Pierre l'interrompit.
—Veux-tu te taire, gueuse! si tu souffles encore un mot, je lâche à tes jupes tous les chiens de l'habitation.
—Allons, lève-toi et va demander pardon à mon père, Bess, dit Ernestine en touchant du bout de son ombrelle l'épaule nue de l'esclave.
—Oui, dit le major d'un ton goguenard, si elle me demande pardon et me promet d'être docile à l'avenir, je lui serai clément, en faveur de vous, Ernestine.
Elisabeth, toujours à genoux, baissa douloureusement la tête sur sa poitrine.
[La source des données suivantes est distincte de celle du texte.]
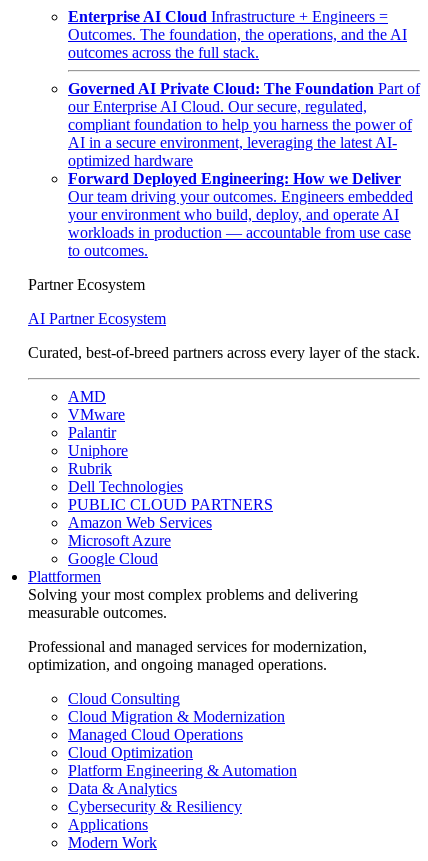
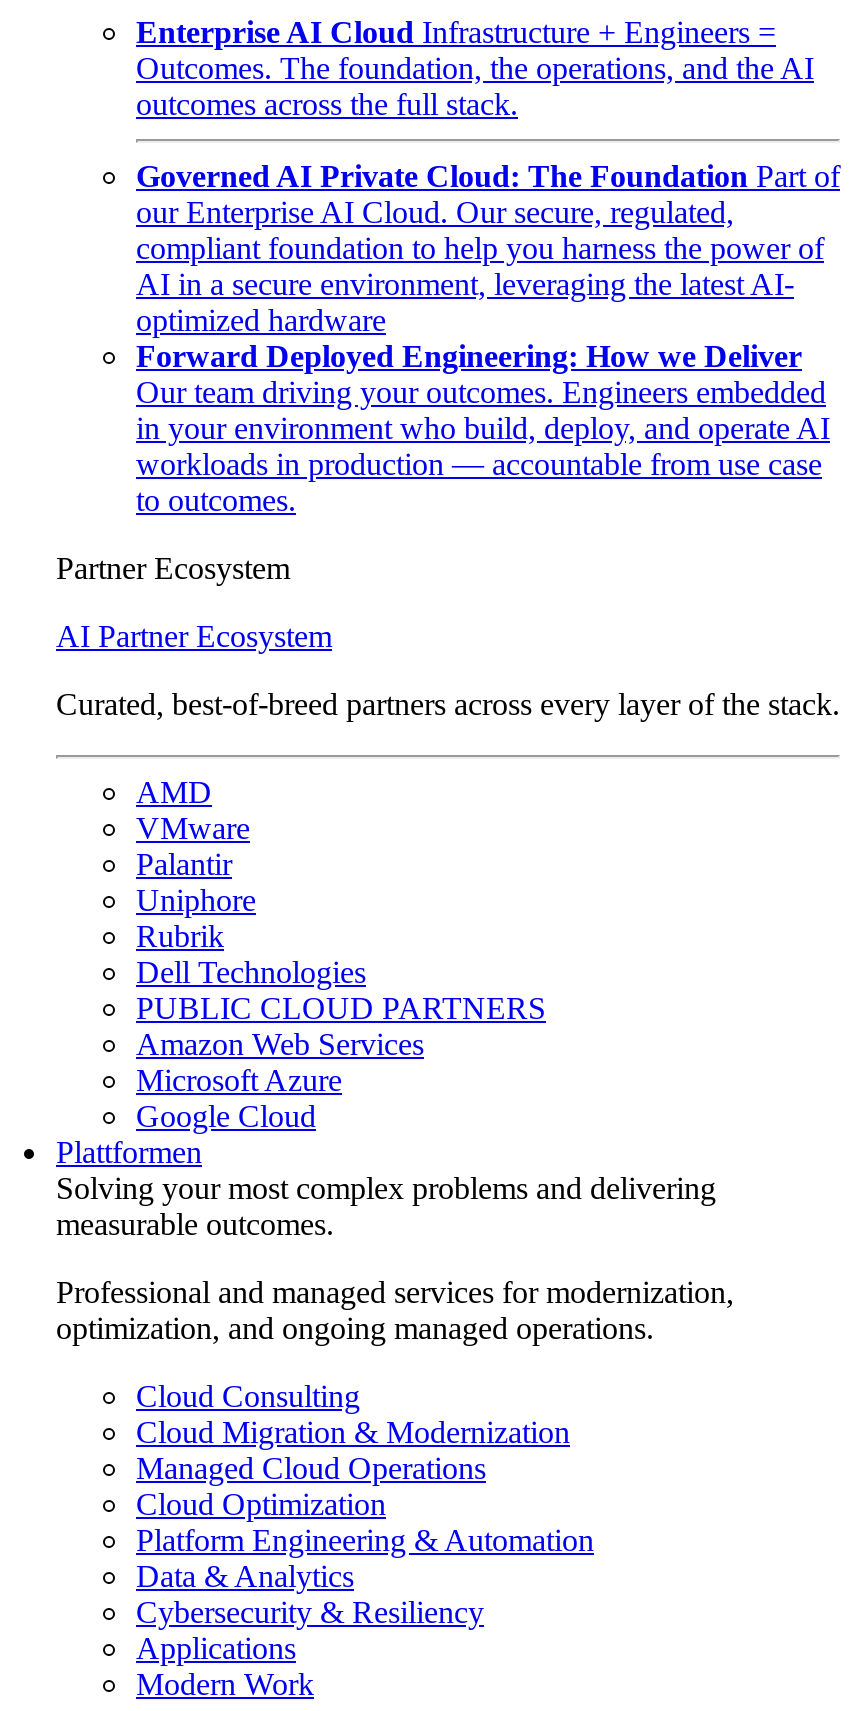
- your environment who build, deploy, and operate AI
+ in your environment who build, deploy, and operate AI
—Est-ce que tu n'entends pas, fille du diable? fit le commandeur en lui allongeant, dans les reins, un coup de pied qui lui arracha une plainte, Rebecca voyait tout du salon où elle s'était assise.
A chaque outrage fait à l'Africaine, un éclair de joie cruelle sillonnait son visage.
—Ça n'a pas d'oreilles, ces brutes-là! murmura-t-elle assez haut pour qu'Ernestine l'entendît.
—Ah! ma cousine a bien raison, dit celle-ci. Laissez Bess, papa. Pierre se chargera de la punir, et venez entendre une romance nouvelle que Rebecca chante divinement.